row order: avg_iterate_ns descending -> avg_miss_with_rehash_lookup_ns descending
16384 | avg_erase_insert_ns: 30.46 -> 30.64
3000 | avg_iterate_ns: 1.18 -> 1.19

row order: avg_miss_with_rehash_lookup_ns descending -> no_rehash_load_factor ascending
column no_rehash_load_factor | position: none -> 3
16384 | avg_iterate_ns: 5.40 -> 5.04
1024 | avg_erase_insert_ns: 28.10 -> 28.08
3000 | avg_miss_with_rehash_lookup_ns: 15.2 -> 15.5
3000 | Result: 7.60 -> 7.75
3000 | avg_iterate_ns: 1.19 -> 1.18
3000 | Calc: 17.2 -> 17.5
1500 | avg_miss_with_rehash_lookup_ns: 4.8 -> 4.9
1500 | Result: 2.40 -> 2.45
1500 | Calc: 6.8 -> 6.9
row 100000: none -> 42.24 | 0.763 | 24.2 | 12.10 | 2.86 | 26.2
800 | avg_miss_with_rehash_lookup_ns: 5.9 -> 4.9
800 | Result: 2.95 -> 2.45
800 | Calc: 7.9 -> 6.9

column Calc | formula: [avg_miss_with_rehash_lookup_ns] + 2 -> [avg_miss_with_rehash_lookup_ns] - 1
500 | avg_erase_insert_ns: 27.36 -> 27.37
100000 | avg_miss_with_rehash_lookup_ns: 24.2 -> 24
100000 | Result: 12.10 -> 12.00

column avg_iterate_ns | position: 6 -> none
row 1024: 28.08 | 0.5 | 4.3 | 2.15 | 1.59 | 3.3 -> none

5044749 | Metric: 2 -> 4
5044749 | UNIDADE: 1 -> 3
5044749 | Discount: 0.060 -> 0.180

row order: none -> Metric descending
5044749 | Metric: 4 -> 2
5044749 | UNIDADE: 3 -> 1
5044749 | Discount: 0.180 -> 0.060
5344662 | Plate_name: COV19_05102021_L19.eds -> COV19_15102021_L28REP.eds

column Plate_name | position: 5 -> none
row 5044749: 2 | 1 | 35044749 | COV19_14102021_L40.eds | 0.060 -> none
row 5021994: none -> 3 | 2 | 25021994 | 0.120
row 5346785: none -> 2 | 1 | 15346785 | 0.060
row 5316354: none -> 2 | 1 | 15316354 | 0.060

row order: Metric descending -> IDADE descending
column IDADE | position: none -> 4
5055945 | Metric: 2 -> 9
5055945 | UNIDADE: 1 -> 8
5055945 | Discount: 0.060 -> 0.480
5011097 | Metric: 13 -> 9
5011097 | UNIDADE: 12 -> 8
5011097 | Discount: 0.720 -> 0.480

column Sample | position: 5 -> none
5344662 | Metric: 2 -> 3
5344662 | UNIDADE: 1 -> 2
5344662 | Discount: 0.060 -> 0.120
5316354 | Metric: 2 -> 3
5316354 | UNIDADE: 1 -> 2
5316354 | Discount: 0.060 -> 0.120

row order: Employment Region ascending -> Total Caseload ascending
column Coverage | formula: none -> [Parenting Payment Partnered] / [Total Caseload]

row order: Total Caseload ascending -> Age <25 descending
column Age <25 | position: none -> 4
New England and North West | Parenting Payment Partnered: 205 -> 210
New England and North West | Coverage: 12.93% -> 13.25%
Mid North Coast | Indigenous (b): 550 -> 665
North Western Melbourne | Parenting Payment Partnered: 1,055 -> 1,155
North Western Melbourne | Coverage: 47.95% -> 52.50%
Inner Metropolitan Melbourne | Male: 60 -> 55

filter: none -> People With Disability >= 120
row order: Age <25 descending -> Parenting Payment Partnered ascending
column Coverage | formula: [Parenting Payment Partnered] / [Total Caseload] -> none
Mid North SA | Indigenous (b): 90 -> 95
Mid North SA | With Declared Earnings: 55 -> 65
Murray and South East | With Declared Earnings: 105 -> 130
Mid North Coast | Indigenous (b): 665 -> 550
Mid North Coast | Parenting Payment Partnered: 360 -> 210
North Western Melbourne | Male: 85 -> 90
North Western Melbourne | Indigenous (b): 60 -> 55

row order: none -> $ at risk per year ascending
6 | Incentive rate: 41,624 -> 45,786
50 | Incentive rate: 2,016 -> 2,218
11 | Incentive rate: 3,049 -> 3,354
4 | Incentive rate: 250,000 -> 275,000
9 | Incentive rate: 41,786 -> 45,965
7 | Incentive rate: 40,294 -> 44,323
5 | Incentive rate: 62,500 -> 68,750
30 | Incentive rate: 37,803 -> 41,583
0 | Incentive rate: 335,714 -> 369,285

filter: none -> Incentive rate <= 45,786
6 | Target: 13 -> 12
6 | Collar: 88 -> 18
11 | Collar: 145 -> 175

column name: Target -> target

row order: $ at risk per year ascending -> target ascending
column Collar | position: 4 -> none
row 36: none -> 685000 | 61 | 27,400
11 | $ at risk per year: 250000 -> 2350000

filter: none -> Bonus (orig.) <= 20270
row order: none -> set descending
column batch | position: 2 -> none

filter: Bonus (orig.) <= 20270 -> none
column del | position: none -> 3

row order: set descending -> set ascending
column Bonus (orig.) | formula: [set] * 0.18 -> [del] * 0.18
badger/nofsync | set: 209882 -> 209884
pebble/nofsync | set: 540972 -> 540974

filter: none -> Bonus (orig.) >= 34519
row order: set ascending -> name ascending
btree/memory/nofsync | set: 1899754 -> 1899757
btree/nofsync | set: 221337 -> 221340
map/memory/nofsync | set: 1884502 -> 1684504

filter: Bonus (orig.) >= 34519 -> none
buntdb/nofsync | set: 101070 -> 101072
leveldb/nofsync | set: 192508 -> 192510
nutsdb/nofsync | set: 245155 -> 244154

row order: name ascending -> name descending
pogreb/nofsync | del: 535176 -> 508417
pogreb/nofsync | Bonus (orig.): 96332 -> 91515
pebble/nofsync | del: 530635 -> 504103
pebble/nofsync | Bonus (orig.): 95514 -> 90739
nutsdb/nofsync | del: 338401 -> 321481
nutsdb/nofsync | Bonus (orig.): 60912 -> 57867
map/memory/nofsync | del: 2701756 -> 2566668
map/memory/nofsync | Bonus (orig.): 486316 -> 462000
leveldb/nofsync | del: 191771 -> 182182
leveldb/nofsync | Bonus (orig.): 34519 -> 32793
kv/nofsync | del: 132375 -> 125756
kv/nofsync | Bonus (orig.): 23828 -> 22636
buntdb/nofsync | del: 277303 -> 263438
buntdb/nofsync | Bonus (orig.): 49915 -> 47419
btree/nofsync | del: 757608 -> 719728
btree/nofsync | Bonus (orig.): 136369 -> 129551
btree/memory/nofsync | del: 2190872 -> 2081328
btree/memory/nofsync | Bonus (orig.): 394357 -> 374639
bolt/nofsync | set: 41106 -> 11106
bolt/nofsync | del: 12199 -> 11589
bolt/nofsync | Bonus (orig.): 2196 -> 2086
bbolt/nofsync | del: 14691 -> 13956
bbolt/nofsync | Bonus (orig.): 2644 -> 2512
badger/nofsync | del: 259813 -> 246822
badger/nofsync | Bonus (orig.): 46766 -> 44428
☆ ☆ ☆ ☆ ☆
> **Exercise goal**
Repeat the data above exactly.

> **Result of the exercise**
row order: avg_iterate_ns descending -> avg_miss_with_rehash_lookup_ns descending
16384 | avg_erase_insert_ns: 30.46 -> 30.64
3000 | avg_iterate_ns: 1.18 -> 1.19

row order: avg_miss_with_rehash_lookup_ns descending -> no_rehash_load_factor ascending
column no_rehash_load_factor | position: none -> 3
16384 | avg_iterate_ns: 5.40 -> 5.04
1024 | avg_erase_insert_ns: 28.10 -> 28.08
3000 | avg_miss_with_rehash_lookup_ns: 15.2 -> 15.5
3000 | Result: 7.60 -> 7.75
3000 | avg_iterate_ns: 1.19 -> 1.18
3000 | Calc: 17.2 -> 17.5
1500 | avg_miss_with_rehash_lookup_ns: 4.8 -> 4.9
1500 | Result: 2.40 -> 2.45
1500 | Calc: 6.8 -> 6.9
row 100000: none -> 42.24 | 0.763 | 24.2 | 12.10 | 2.86 | 26.2
800 | avg_miss_with_rehash_lookup_ns: 5.9 -> 4.9
800 | Result: 2.95 -> 2.45
800 | Calc: 7.9 -> 6.9

column Calc | formula: [avg_miss_with_rehash_lookup_ns] + 2 -> [avg_miss_with_rehash_lookup_ns] - 1
500 | avg_erase_insert_ns: 27.36 -> 27.37
100000 | avg_miss_with_rehash_lookup_ns: 24.2 -> 24
100000 | Result: 12.10 -> 12.00

column avg_iterate_ns | position: 6 -> none
row 1024: 28.08 | 0.5 | 4.3 | 2.15 | 1.59 | 3.3 -> none

5044749 | Metric: 2 -> 4
5044749 | UNIDADE: 1 -> 3
5044749 | Discount: 0.060 -> 0.180

row order: none -> Metric descending
5044749 | Metric: 4 -> 2
5044749 | UNIDADE: 3 -> 1
5044749 | Discount: 0.180 -> 0.060
5344662 | Plate_name: COV19_05102021_L19.eds -> COV19_15102021_L28REP.eds

column Plate_name | position: 5 -> none
row 5044749: 2 | 1 | 35044749 | COV19_14102021_L40.eds | 0.060 -> none
row 5021994: none -> 3 | 2 | 25021994 | 0.120
row 5346785: none -> 2 | 1 | 15346785 | 0.060
row 5316354: none -> 2 | 1 | 15316354 | 0.060

row order: Metric descending -> IDADE descending
column IDADE | position: none -> 4
5055945 | Metric: 2 -> 9
5055945 | UNIDADE: 1 -> 8
5055945 | Discount: 0.060 -> 0.480
5011097 | Metric: 13 -> 9
5011097 | UNIDADE: 12 -> 8
5011097 | Discount: 0.720 -> 0.480

column Sample | position: 5 -> none
5344662 | Metric: 2 -> 3
5344662 | UNIDADE: 1 -> 2
5344662 | Discount: 0.060 -> 0.120
5316354 | Metric: 2 -> 3
5316354 | UNIDADE: 1 -> 2
5316354 | Discount: 0.060 -> 0.120

row order: Employment Region ascending -> Total Caseload ascending
column Coverage | formula: none -> [Parenting Payment Partnered] / [Total Caseload]

row order: Total Caseload ascending -> Age <25 descending
column Age <25 | position: none -> 4
New England and North West | Parenting Payment Partnered: 205 -> 210
New England and North West | Coverage: 12.93% -> 13.25%
Mid North Coast | Indigenous (b): 550 -> 665
North Western Melbourne | Parenting Payment Partnered: 1,055 -> 1,155
North Western Melbourne | Coverage: 47.95% -> 52.50%
Inner Metropolitan Melbourne | Male: 60 -> 55

filter: none -> People With Disability >= 120
row order: Age <25 descending -> Parenting Payment Partnered ascending
column Coverage | formula: [Parenting Payment Partnered] / [Total Caseload] -> none
Mid North SA | Indigenous (b): 90 -> 95
Mid North SA | With Declared Earnings: 55 -> 65
Murray and South East | With Declared Earnings: 105 -> 130
Mid North Coast | Indigenous (b): 665 -> 550
Mid North Coast | Parenting Payment Partnered: 360 -> 210
North Western Melbourne | Male: 85 -> 90
North Western Melbourne | Indigenous (b): 60 -> 55

row order: none -> $ at risk per year ascending
6 | Incentive rate: 41,624 -> 45,786
50 | Incentive rate: 2,016 -> 2,218
11 | Incentive rate: 3,049 -> 3,354
4 | Incentive rate: 250,000 -> 275,000
9 | Incentive rate: 41,786 -> 45,965
7 | Incentive rate: 40,294 -> 44,323
5 | Incentive rate: 62,500 -> 68,750
30 | Incentive rate: 37,803 -> 41,583
0 | Incentive rate: 335,714 -> 369,285

filter: none -> Incentive rate <= 45,786
6 | Target: 13 -> 12
6 | Collar: 88 -> 18
11 | Collar: 145 -> 175

column name: Target -> target

row order: $ at risk per year ascending -> target ascending
column Collar | position: 4 -> none
row 36: none -> 685000 | 61 | 27,400
11 | $ at risk per year: 250000 -> 2350000

filter: none -> Bonus (orig.) <= 20270
row order: none -> set descending
column batch | position: 2 -> none

filter: Bonus (orig.) <= 20270 -> none
column del | position: none -> 3

row order: set descending -> set ascending
column Bonus (orig.) | formula: [set] * 0.18 -> [del] * 0.18
badger/nofsync | set: 209882 -> 209884
pebble/nofsync | set: 540972 -> 540974

filter: none -> Bonus (orig.) >= 34519
row order: set ascending -> name ascending
btree/memory/nofsync | set: 1899754 -> 1899757
btree/nofsync | set: 221337 -> 221340
map/memory/nofsync | set: 1884502 -> 1684504

filter: Bonus (orig.) >= 34519 -> none
buntdb/nofsync | set: 101070 -> 101072
leveldb/nofsync | set: 192508 -> 192510
nutsdb/nofsync | set: 245155 -> 244154

row order: name ascending -> name descending
pogreb/nofsync | del: 535176 -> 508417
pogreb/nofsync | Bonus (orig.): 96332 -> 91515
pebble/nofsync | del: 530635 -> 504103
pebble/nofsync | Bonus (orig.): 95514 -> 90739
nutsdb/nofsync | del: 338401 -> 321481
nutsdb/nofsync | Bonus (orig.): 60912 -> 57867
map/memory/nofsync | del: 2701756 -> 2566668
map/memory/nofsync | Bonus (orig.): 486316 -> 462000
leveldb/nofsync | del: 191771 -> 182182
leveldb/nofsync | Bonus (orig.): 34519 -> 32793
kv/nofsync | del: 132375 -> 125756
kv/nofsync | Bonus (orig.): 23828 -> 22636
buntdb/nofsync | del: 277303 -> 263438
buntdb/nofsync | Bonus (orig.): 49915 -> 47419
btree/nofsync | del: 757608 -> 719728
btree/nofsync | Bonus (orig.): 136369 -> 129551
btree/memory/nofsync | del: 2190872 -> 2081328
btree/memory/nofsync | Bonus (orig.): 394357 -> 374639
bolt/nofsync | set: 41106 -> 11106
bolt/nofsync | del: 12199 -> 11589
bolt/nofsync | Bonus (orig.): 2196 -> 2086
bbolt/nofsync | del: 14691 -> 13956
bbolt/nofsync | Bonus (orig.): 2644 -> 2512
badger/nofsync | del: 259813 -> 246822
badger/nofsync | Bonus (orig.): 46766 -> 44428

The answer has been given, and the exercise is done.